Terrenos de marinha são áreas situadas na costa marítima em faixa de 33 metros medida a partir do preamar (maré cheia) do ano de 1831

Ampliado o prazo para identificação de terras públicas em margens de mar e rios
Fonte: Agência Senado

A Presidência da República editou medida provisória que prorroga por três anos o prazo para a União identificar as terras de sua propriedade nas margens de rios e no litoral. A MP 1.332/2025 está publicada no Diário Oficial da União (DOU)

A demarcação é necessária para o poder público federal usar, alugar e fiscalizar devidamente as terras já previstas como suas pela legislação em vigor. Além disso, ajuda a proteger áreas ambientalmente sensíveis e a garantir que as praias e margens de rios estejam disponíveis para uso público.

Em 2017, o Congresso aprovou uma medida provisória, transformada na Lei da Regularização Fundiária. Ela então que deu ao governo federal prazo até o fim de 2025 para identificar essas terras. Na época, a União estimava que apenas 1% das margens de rios federais navegáveis estavam demarcadas. No litoral, o índice era maior, mas ainda baixo: 23,3% dos terrenos de marinha e áreas acrescidas, como aterros, tinham demarcação oficial. Terrenos de marinha são as áreas situadas na costa marítima que contornam ilhas e margens dos rios e das lagoas, em faixa de 33 metros medidos. Isso a partir da posição do preamar (maré cheia) médio do ano de 1831.
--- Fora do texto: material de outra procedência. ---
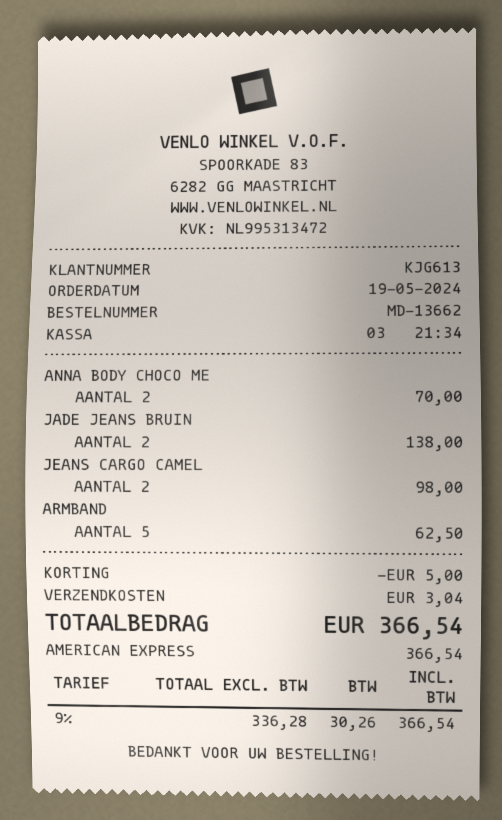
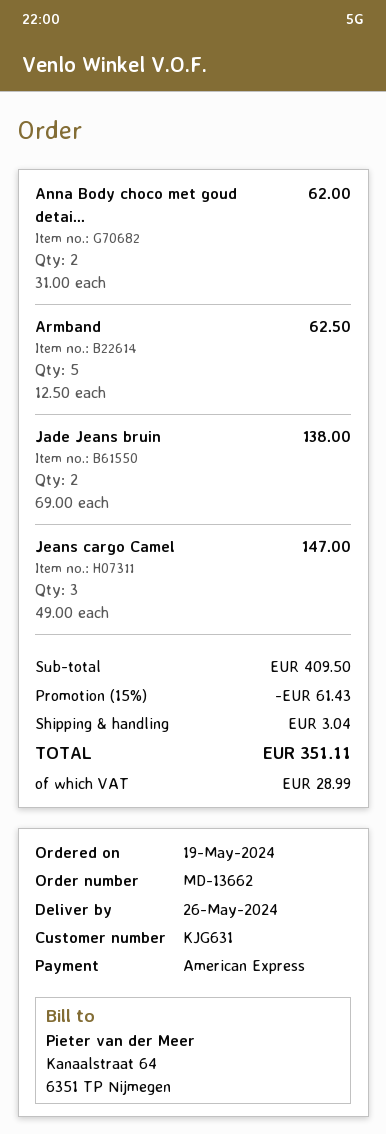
customer number: KJG613 -> KJG631
ANNA BODY CHOCO ME: 2 for 70.00 -> 2 for 62.00
JEANS CARGO CAMEL: 2 for 98.00 -> 3 for 147.00
discount: 5.00 -> 61.43
tax: 30.26 -> 28.99
total: 366.54 -> 351.11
A demarcação ocorre depois da identificação da área e antes do reconhecimento formal de que o imóvel pertence à União. 

Após a declaração de domínio, os registros imobiliários anteriores vão ter anulação, como regra.  A medida provisória tem vigência de inicial de 60 dias. O prazo vale após o fim do recesso e poderá ser prorrogado por igual período.